Revision tracking records
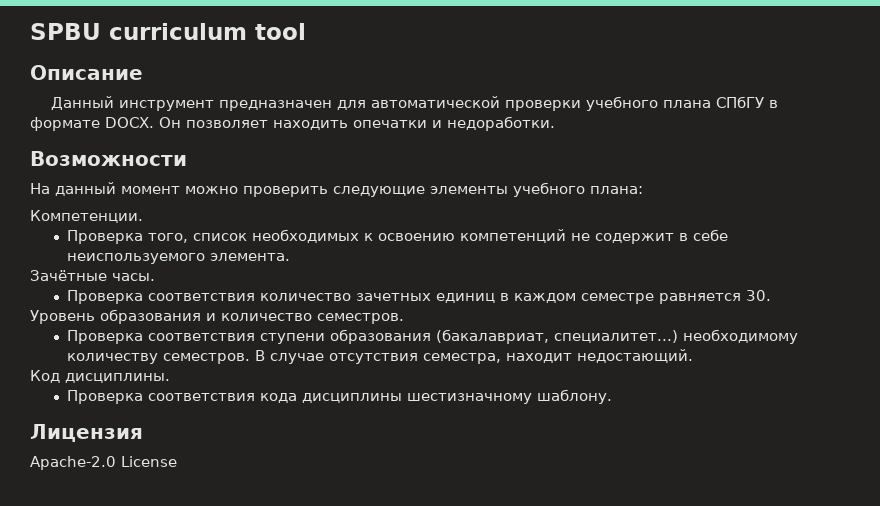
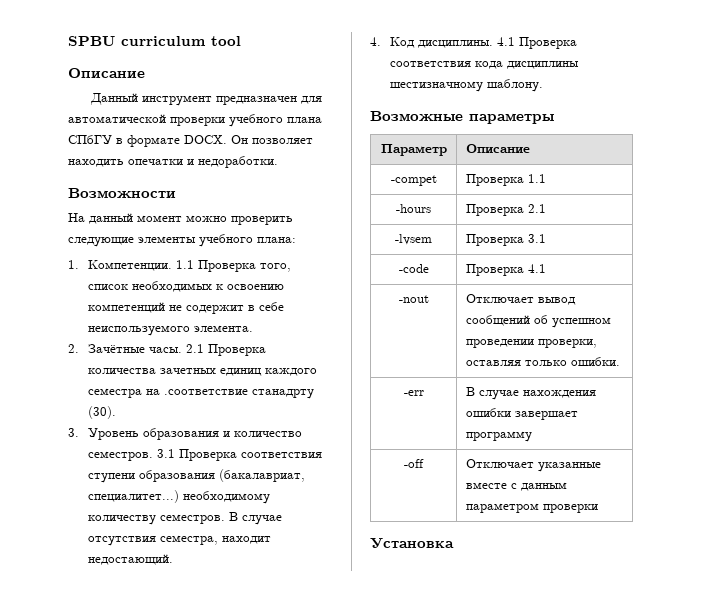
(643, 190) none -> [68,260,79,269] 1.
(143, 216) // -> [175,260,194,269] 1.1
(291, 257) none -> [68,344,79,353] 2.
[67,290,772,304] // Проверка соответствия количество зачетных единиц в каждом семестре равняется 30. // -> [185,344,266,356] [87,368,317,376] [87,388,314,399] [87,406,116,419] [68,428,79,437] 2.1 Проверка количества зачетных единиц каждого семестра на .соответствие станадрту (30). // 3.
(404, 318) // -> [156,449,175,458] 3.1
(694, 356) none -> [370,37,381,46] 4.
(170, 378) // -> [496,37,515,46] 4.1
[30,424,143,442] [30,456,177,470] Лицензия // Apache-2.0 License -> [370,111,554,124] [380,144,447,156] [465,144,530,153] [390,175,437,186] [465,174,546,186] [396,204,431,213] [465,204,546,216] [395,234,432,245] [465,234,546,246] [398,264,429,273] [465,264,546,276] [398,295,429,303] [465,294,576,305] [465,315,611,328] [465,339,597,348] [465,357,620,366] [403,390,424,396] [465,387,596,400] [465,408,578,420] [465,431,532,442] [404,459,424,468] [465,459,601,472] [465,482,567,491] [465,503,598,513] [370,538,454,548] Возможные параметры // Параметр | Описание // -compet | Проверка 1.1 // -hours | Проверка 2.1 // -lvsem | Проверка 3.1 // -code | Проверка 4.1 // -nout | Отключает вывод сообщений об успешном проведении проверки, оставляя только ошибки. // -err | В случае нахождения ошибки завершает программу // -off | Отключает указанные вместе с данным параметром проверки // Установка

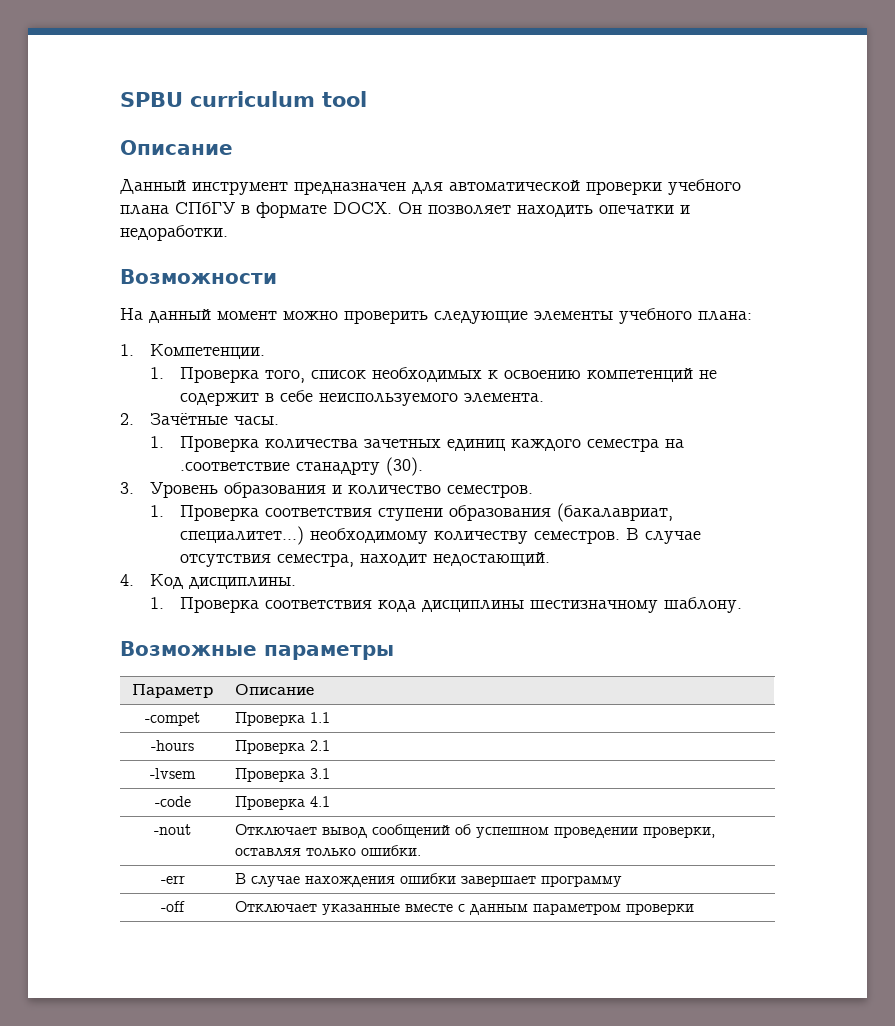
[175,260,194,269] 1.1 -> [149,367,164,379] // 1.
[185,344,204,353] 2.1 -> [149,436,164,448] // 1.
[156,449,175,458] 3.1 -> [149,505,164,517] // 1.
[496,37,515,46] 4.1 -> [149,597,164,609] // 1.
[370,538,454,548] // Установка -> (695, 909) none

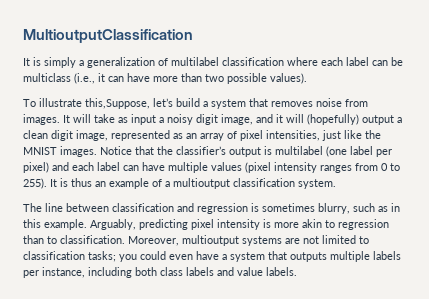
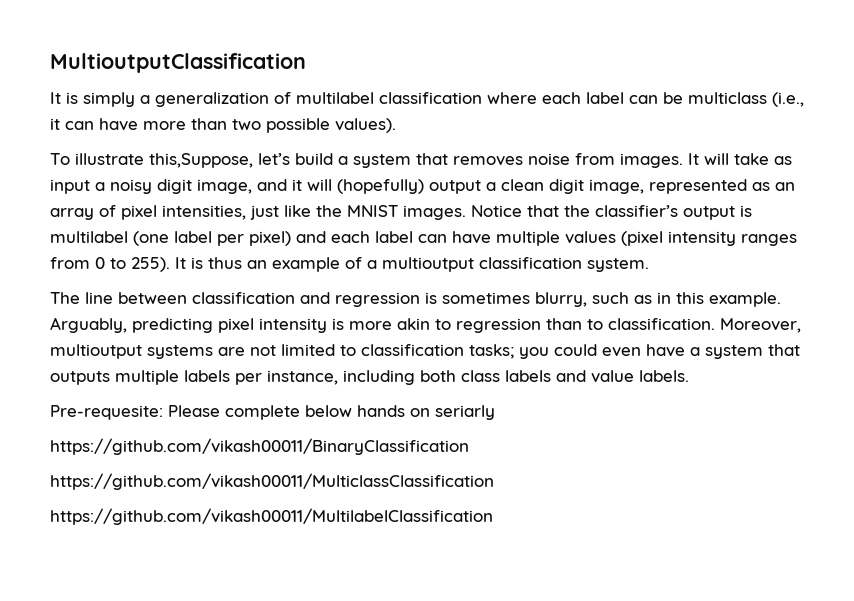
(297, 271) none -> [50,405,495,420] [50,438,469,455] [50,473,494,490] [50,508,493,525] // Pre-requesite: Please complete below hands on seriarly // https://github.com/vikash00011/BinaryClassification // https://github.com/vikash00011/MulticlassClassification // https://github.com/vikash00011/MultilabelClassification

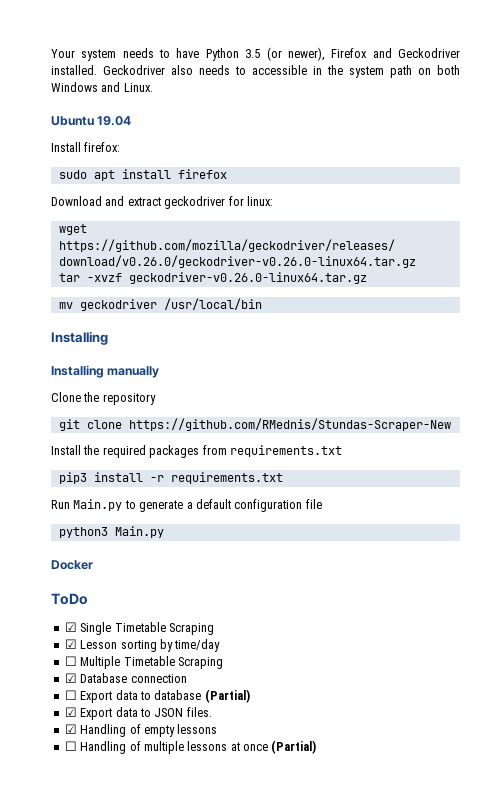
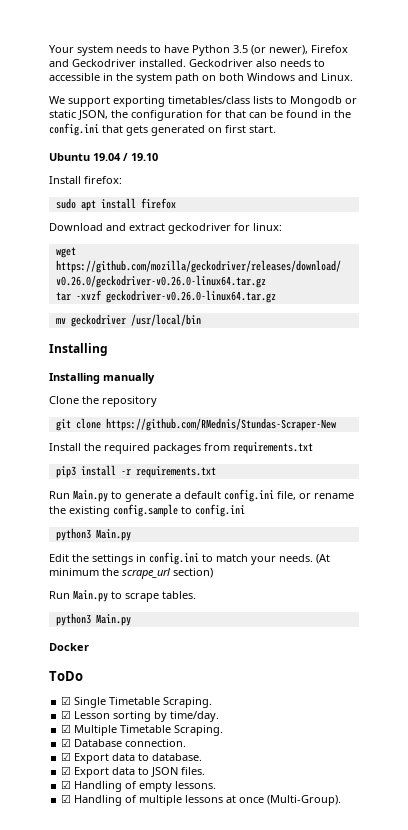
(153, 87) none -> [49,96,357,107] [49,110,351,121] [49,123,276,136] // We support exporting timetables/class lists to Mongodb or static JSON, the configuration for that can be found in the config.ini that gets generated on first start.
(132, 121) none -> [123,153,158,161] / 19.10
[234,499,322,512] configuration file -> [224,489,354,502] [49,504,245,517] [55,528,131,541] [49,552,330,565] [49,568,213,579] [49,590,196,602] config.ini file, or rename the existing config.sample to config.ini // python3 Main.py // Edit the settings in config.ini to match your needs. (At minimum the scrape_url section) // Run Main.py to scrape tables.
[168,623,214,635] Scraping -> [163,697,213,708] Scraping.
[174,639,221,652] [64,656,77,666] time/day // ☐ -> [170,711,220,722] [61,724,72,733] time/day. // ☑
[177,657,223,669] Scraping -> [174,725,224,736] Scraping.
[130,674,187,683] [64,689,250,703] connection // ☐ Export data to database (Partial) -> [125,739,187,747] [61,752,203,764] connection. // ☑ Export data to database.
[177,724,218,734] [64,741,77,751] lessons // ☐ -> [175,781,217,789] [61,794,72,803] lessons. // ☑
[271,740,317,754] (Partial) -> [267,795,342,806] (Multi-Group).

» **WORK REQUIRED**:
All that is wanted is an exact copy of the lines from the line bearing "[185,344,204,353] 2.1 ->" through the final line of the entries, including both ends but no pictures.

» **SOLUTION FOR THIS EXERCISE**:
[185,344,204,353] 2.1 -> [149,436,164,448] // 1.
[156,449,175,458] 3.1 -> [149,505,164,517] // 1.
[496,37,515,46] 4.1 -> [149,597,164,609] // 1.
[370,538,454,548] // Установка -> (695, 909) none

(297, 271) none -> [50,405,495,420] [50,438,469,455] [50,473,494,490] [50,508,493,525] // Pre-requesite: Please complete below hands on seriarly // https://github.com/vikash00011/BinaryClassification // https://github.com/vikash00011/MulticlassClassification // https://github.com/vikash00011/MultilabelClassification

(153, 87) none -> [49,96,357,107] [49,110,351,121] [49,123,276,136] // We support exporting timetables/class lists to Mongodb or static JSON, the configuration for that can be found in the config.ini that gets generated on first start.
(132, 121) none -> [123,153,158,161] / 19.10
[234,499,322,512] configuration file -> [224,489,354,502] [49,504,245,517] [55,528,131,541] [49,552,330,565] [49,568,213,579] [49,590,196,602] config.ini file, or rename the existing config.sample to config.ini // python3 Main.py // Edit the settings in config.ini to match your needs. (At minimum the scrape_url section) // Run Main.py to scrape tables.
[168,623,214,635] Scraping -> [163,697,213,708] Scraping.
[174,639,221,652] [64,656,77,666] time/day // ☐ -> [170,711,220,722] [61,724,72,733] time/day. // ☑
[177,657,223,669] Scraping -> [174,725,224,736] Scraping.
[130,674,187,683] [64,689,250,703] connection // ☐ Export data to database (Partial) -> [125,739,187,747] [61,752,203,764] connection. // ☑ Export data to database.
[177,724,218,734] [64,741,77,751] lessons // ☐ -> [175,781,217,789] [61,794,72,803] lessons. // ☑
[271,740,317,754] (Partial) -> [267,795,342,806] (Multi-Group).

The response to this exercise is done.